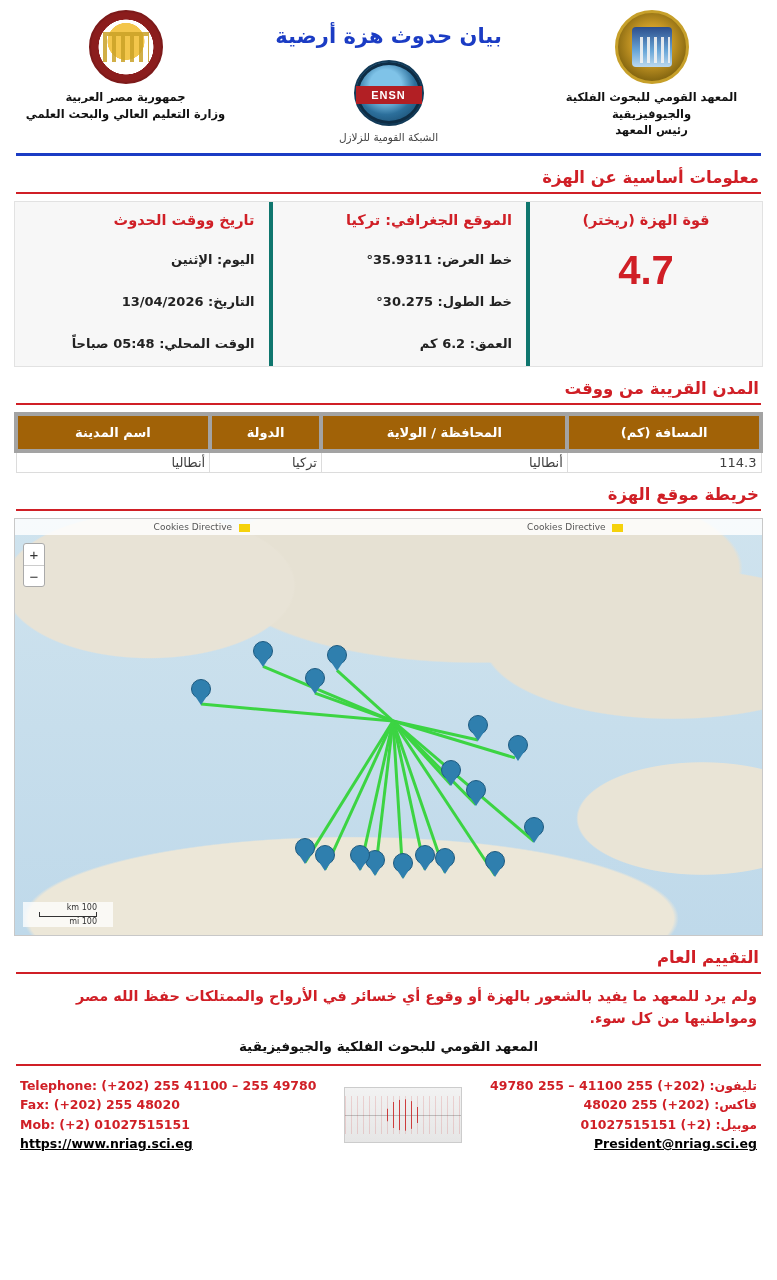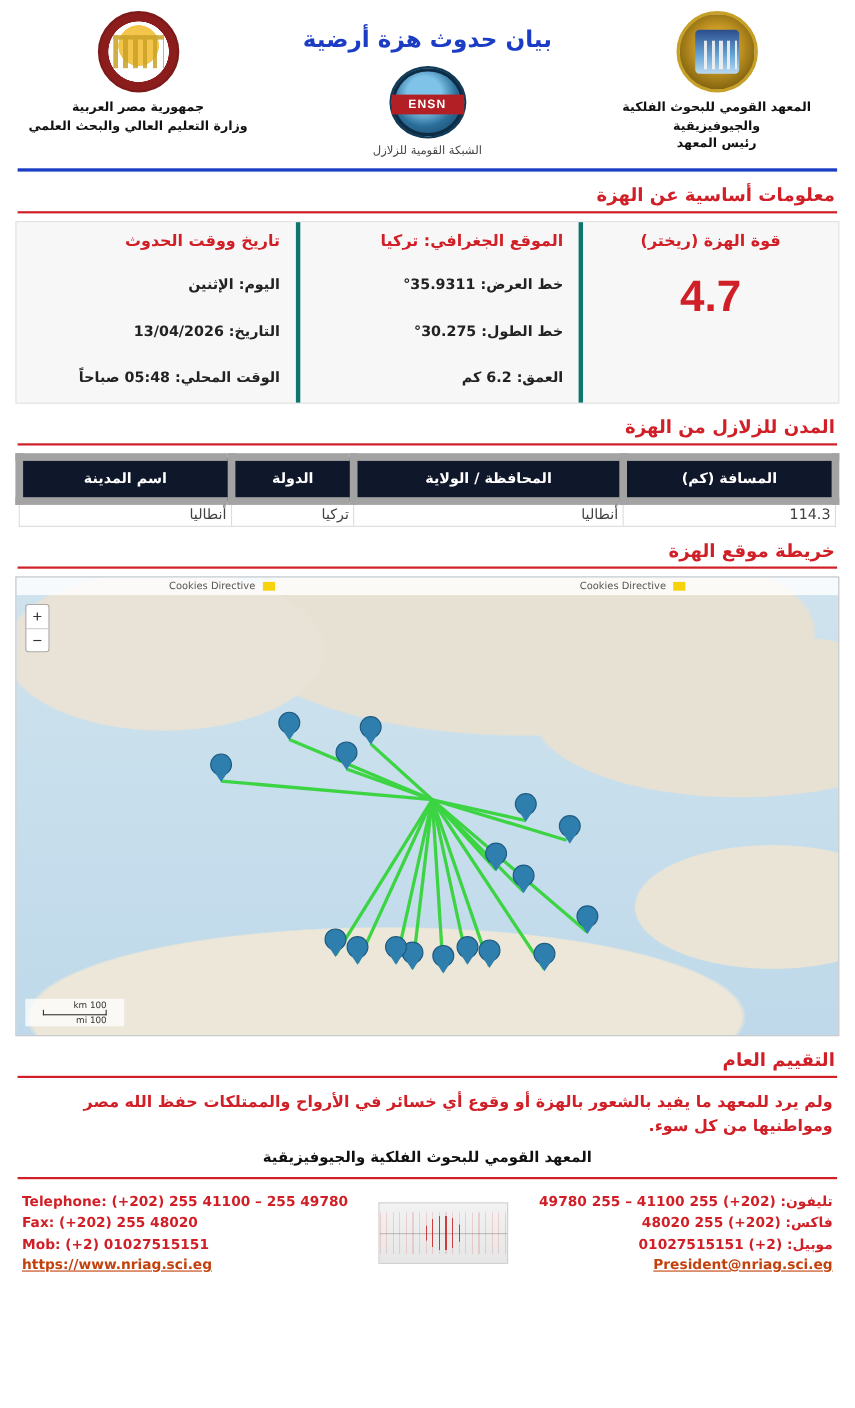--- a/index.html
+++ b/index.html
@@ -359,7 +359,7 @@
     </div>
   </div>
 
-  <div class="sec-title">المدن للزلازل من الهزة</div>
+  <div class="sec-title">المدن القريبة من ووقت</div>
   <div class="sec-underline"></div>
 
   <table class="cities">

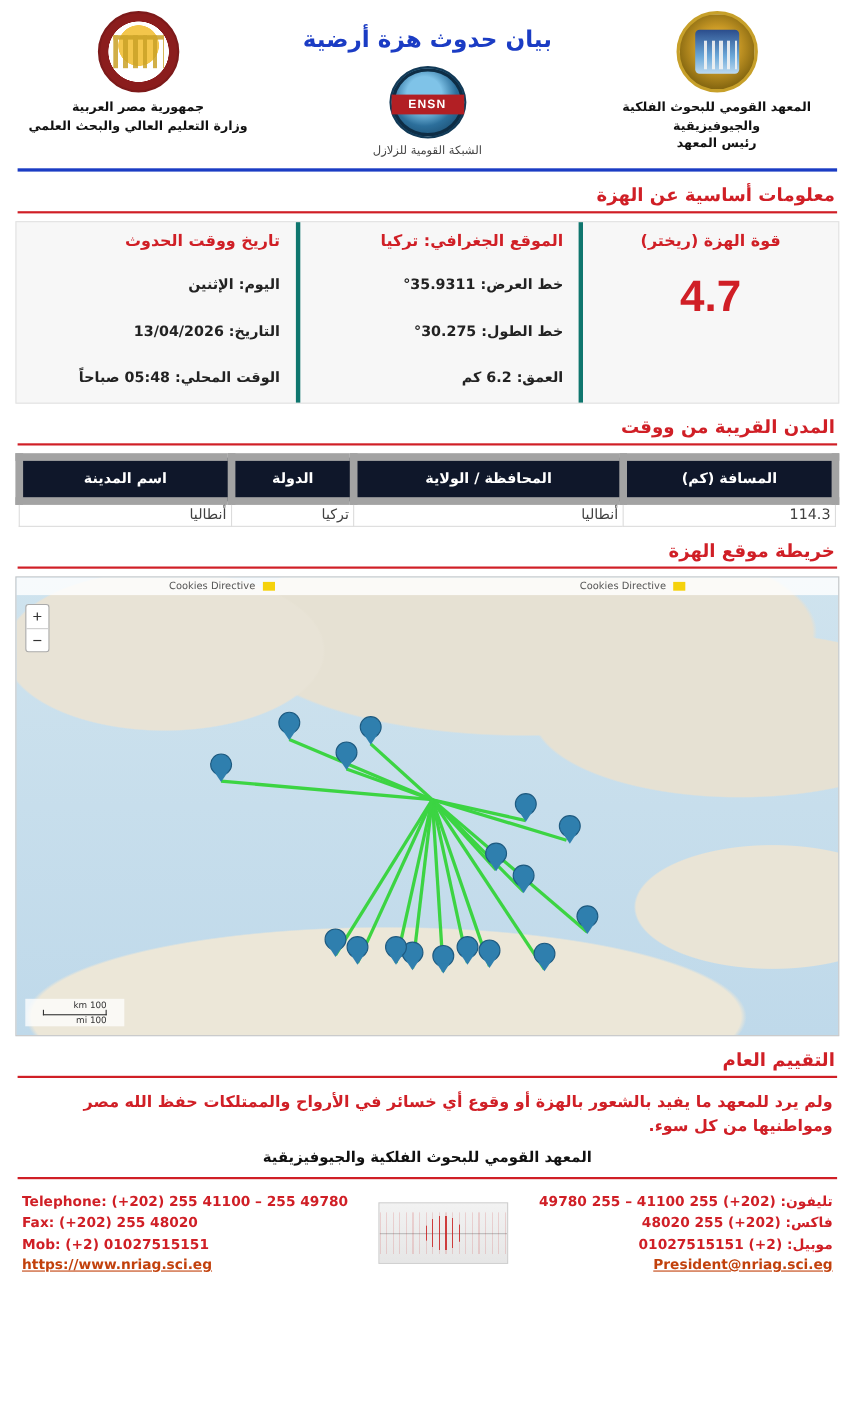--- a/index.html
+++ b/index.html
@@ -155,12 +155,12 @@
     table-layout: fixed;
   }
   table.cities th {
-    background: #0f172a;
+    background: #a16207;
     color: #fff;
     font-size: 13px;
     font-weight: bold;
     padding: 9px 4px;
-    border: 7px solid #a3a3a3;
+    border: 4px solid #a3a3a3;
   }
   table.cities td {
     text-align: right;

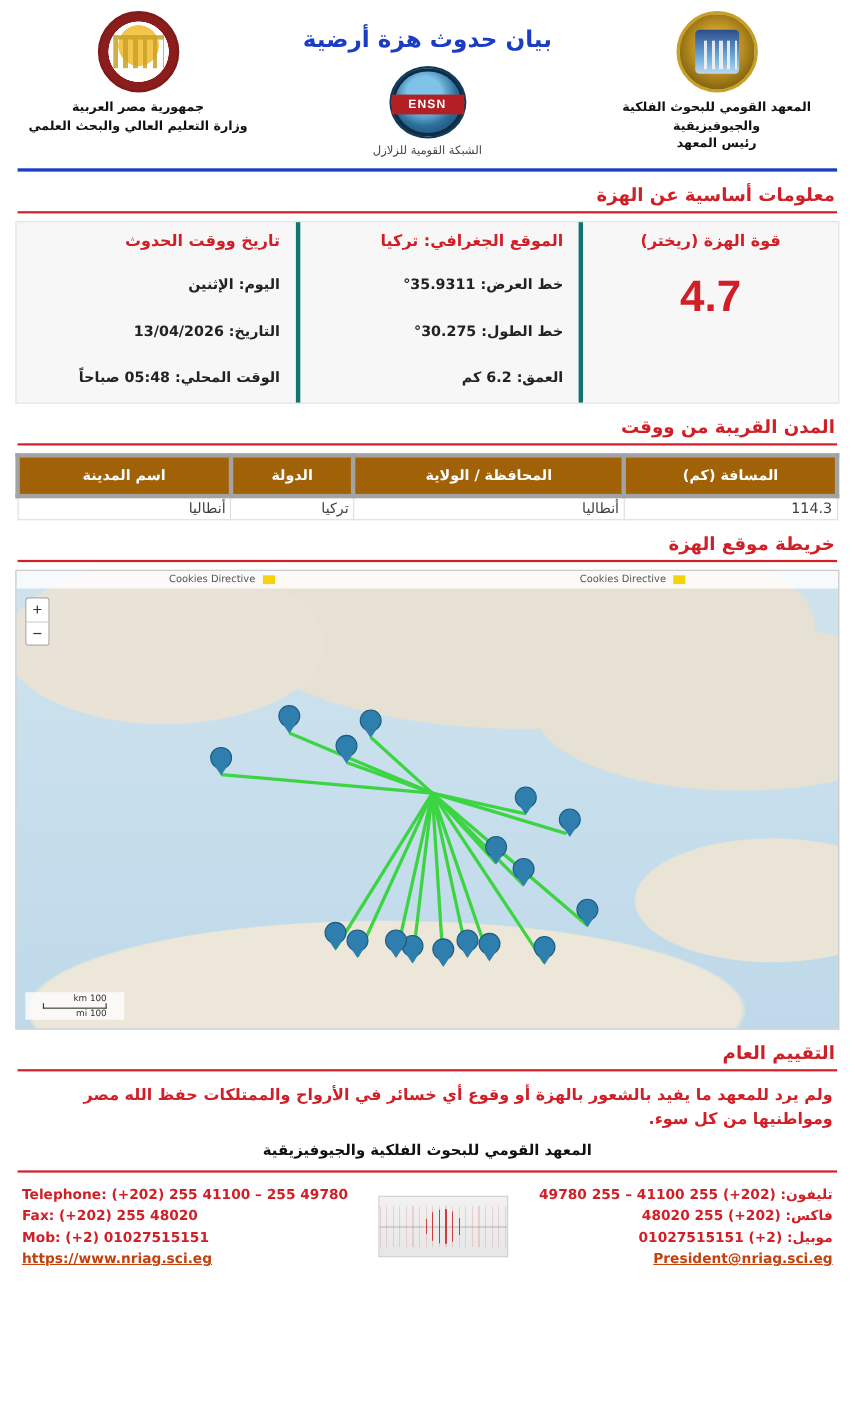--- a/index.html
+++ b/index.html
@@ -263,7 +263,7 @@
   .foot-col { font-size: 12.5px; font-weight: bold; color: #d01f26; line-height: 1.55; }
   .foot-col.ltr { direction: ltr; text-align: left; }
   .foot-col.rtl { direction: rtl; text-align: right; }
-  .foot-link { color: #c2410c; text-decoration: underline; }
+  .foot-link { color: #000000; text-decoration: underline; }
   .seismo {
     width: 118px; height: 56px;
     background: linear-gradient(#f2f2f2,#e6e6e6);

# # # # #

HOW TO COMPLETE THIS TASK —
Search the records for the word "right" and return every line that holds it.

REPLY TO THE TASK —
     text-align: right;
   .foot-col.rtl { direction: rtl; text-align: right; }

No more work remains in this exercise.